Display Manager

Without display manager you need to log in into the console and then statrx. Display Managers put them selfs in between those two steps. They are started by adding display-manager to the default boot level: rc-update add display-manager default. This reads the file/etc/conf.d/display-manager that contains the name of the login manager. After login startx starts what is stored in the XSESSION environmental variable or does what is inside the file~/.xinitrc of the user that has logged in. Most desktop environments com with their own display manager that replaces xdm as gdm for gnome, kdm for kde and lxdm for LXDE.

Start, stop and login

startx test it, see log file for problems: /var/log/Xorg.0.log

Ctrl + D exits

startx checks if in your home directory ~/.xinitrc exist. If so, it starts what it will find inside. Maybe you have done one of the following commands:

echo "exec startxfce4" > ~/.xinitrc

echo "exec startkde" > ~/.xinitrc

This command created the file~/.xinitrc, and executes kde. Otherwise it starts the session found in /etc/X11/Sessions where/etc/rc.conf points to.

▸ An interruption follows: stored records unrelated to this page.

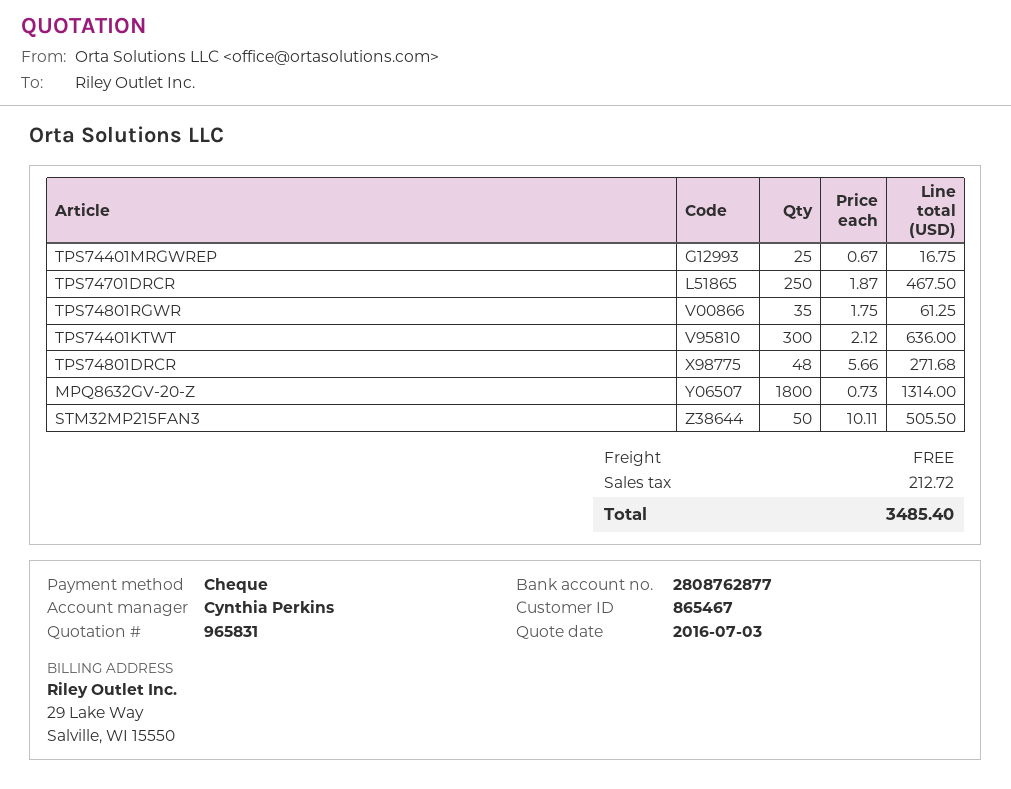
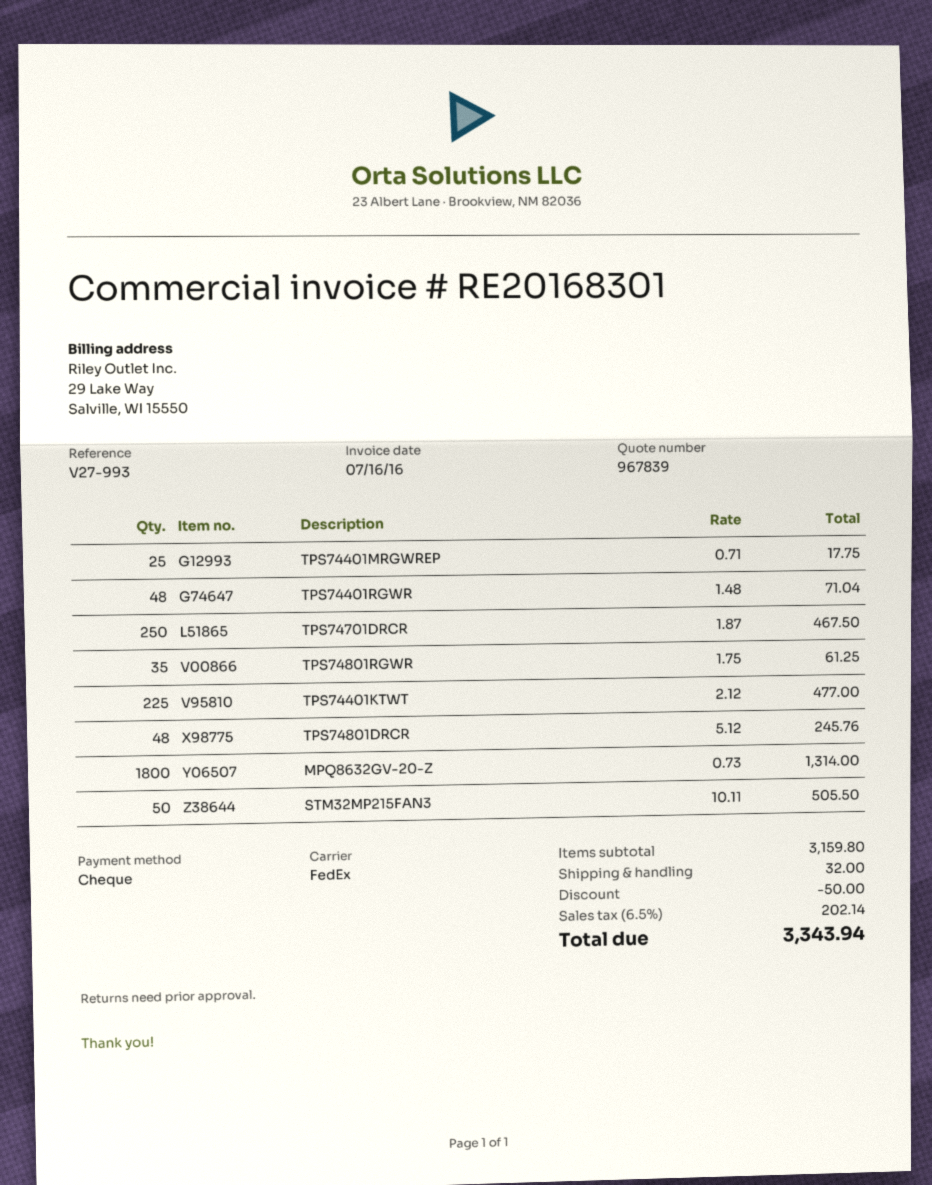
quote number: 965831 -> 967839
TPS74401MRGWREP: 25 x 0.67 = 16.75 -> 25 x 0.71 = 17.75
TPS74401KTWT: 300 x 2.12 = 636.00 -> 225 x 2.12 = 477.00
TPS74801DRCR: 48 x 5.66 = 271.68 -> 48 x 5.12 = 245.76
TPS74401RGWR: none -> 48 x 1.48 = 71.04
discount: none -> 50.00
shipping: 0.00 -> 32.00
tax: 212.72 -> 202.14
total: 3485.40 -> 3343.94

To start x automatically rc-update add display-manager default. This starts the Display manager as default xdm that allows also to login graphically. If you use an other login manage set its name in/etc/conf.d/display-manager

For Gentoo display-manager-init replaced xdm and had its config file /etc/conf.d/xdm and requires rc-update add xdm

X is a display server, the program name is Xserver. Check man Xserver

The script startx is a script in and calls xinit that calls Xserver.

See man startx to see for example how options are passed.

Slim

Slim is a lightweight login manager. See https://sourceforge.net/projects/slim.berlios/. Slim has also a log file /var/log/slim.log.

Slim will start per default what is set by the environmental variable XSESSION that is initialized via/etc/rc.conf .

Alternatively the environmental variable can be set via/etc/end.d add XSESSION="Xfce4" to/etc/env.d/90xsession

env-update && source /etc/profile

To have a setting per user ~/.xinitrc has to be started. Put the following

login_cmd           exec /bin/sh - ~/.xinitrc %session
 

command in/etc/slim.conf

Unfortunately slim does not have an autologin with timeout and it maps the numeric key to the laptop keypad (Fn)

Lightdm

Lightdm is an other display manager with its config file /etc/lightdm/lightdm.conf

Lightdm is not as light as it seems to be, it is full featured but needs no special configuration on config file levels. It can login a user automatically with a time out for intervention.

SDDM

sddm supports Wayland and X server https://wiki.gentoo.org/wiki/SDDM

SDDM and Wayland

Add the following to /etc/sddm.conf.d/override.conf

[General]
DisplayServer=wayland
GreeterEnvironment=QT_WAYLAND_SHELL_INTEGRATION=layer-shell
 
[Wayland]
CompositorCommand=kwin_wayland --drm --no-lockscreen --no-global-shortcuts --locale1

This will tell sddm that wayland is used and therefore items as keyboard layout will be taken from the wayland configuration.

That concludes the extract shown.